General information
- Type: Kit aircraft
- National origin: United States
- Manufacturer: Arnet Pereyra Inc
- Designer: Jose Cryrillo Veraga
- Number built: 3 (2001)

History
- Manufactured: 1992-c2003
- First flight: July 1992
- Developed from: Advanced Aeromarine Buccaneer

= Arnet Pereyra Sabre II =

The Arnet Pereyra Sabre II is an American ultralight trainer aircraft. It is a two-seats in side-by-side configuration, conventional landing gear-equipped, strut-braced, high-wing aircraft that was produced by Arnet Pereyra Inc of Rockledge, Florida in kit form for amateur construction.

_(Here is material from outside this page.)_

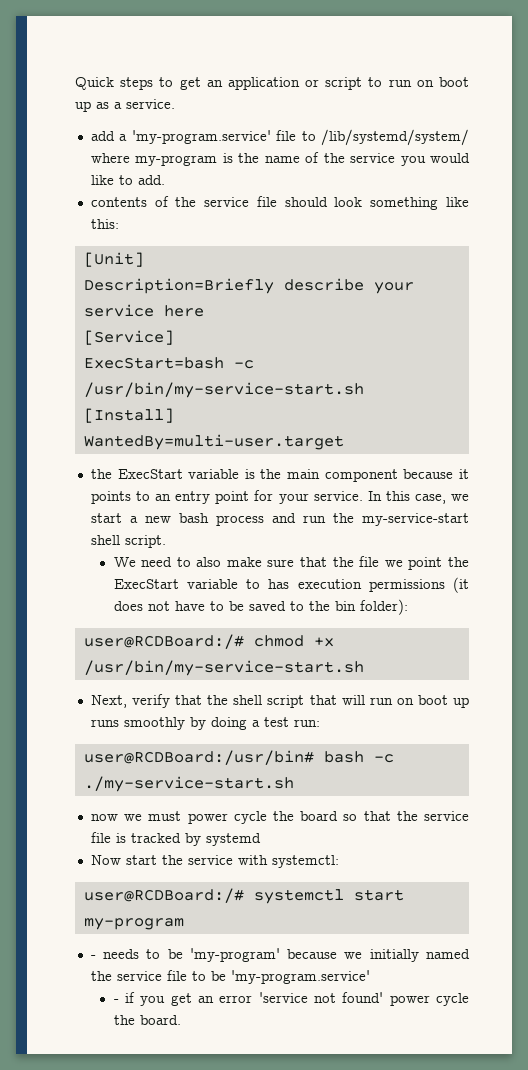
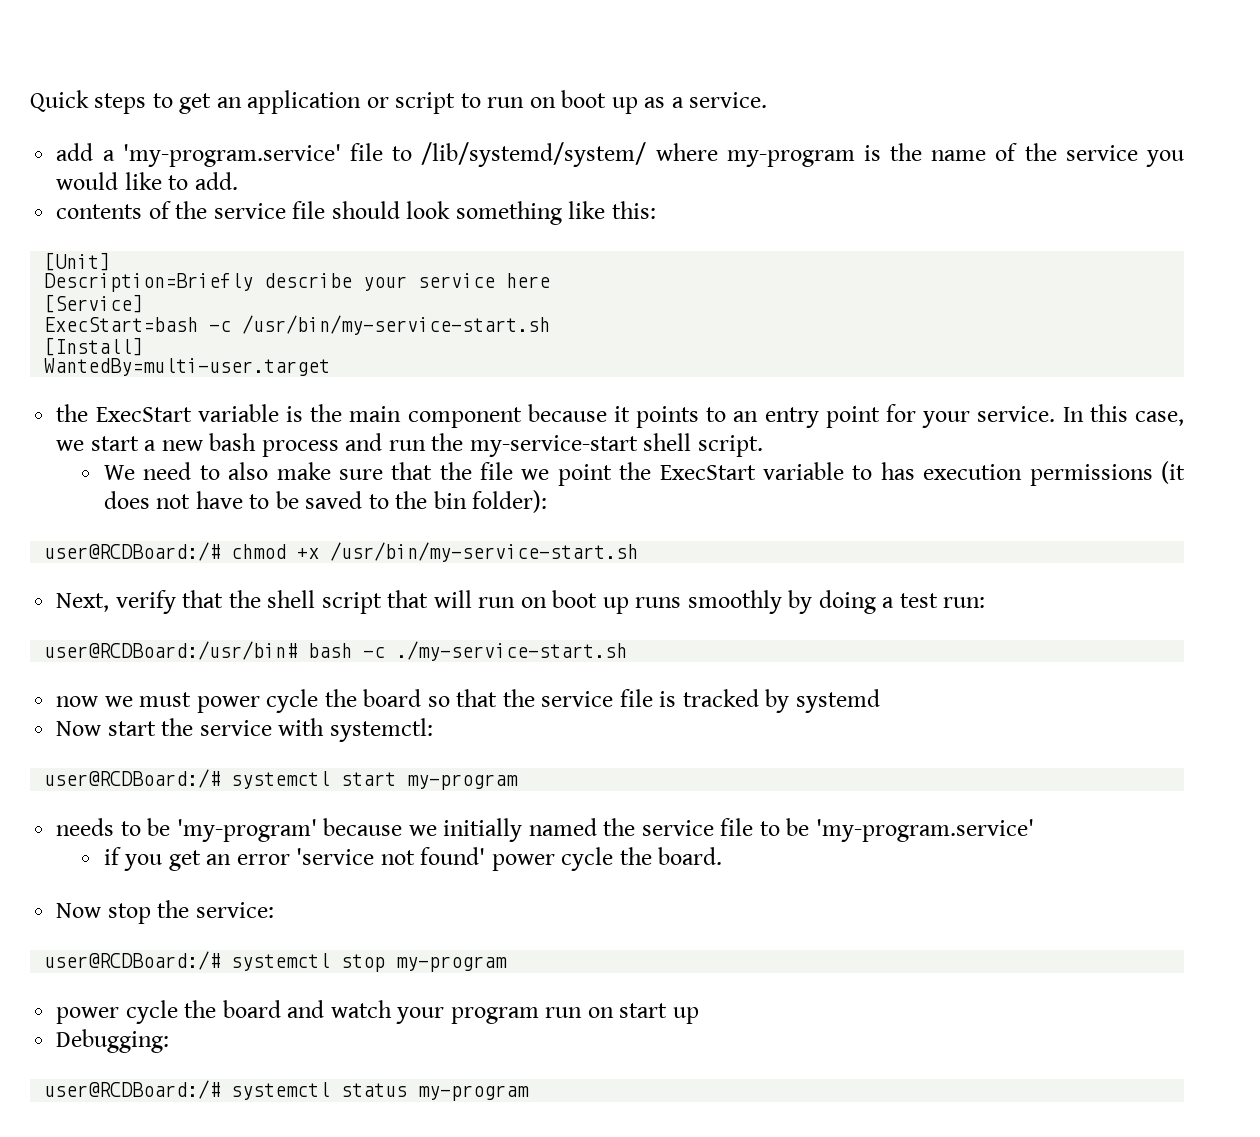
[90,955,96,959] - -> (519, 782) none
[113,999,119,1003] - -> (1034, 830) none
(181, 1020) none -> [56,900,274,924] [44,951,508,972] [56,1000,699,1024] [56,1029,170,1053] [44,1080,530,1101] // Now stop the service: // user@RCDBoard:/# systemctl stop my-program // power cycle the board and watch your program run on start up // Debugging: // user@RCDBoard:/# systemctl status my-program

==Design and development==
First flown in July 1992, the Sabre II is a land version of the highly successful 1984-vintage Arnet Pereyra Buccaneer, which the company produced at the same time. The Sabre II was developed from the two seat Buccaneer II by removing the wing-tip floats, replacing the retractable landing gear with leaf-spring fixed landing gear, shortening the wing by 12 in and replacing the boat-hull with a new fiberglass lower fuselage. The lower fuselage was more streamlined than the boat-hull and was lighter as well. Overall the Sabre II is more than 100 lb lighter than the Buccaneer II, with an empty weight of 480 lb.

The Sabre is constructed from bolted aluminium tubing, covered in pre-sewn Dacron sailcloth envelopes. Standard aircraft dope and fabric is optional. The standard engine is the 64 hp liquid-cooled two-stroke Rotax 582 and the acceptable power range is 64 to 75 hp. When in production a Ballistic Recovery Systems parachute was standard.

The Sabre II was not a commercial success, with only three reported delivered by 2001 and the aircraft was dropped from the company line when the company was renamed Aero Adventure Aviation circa 2003.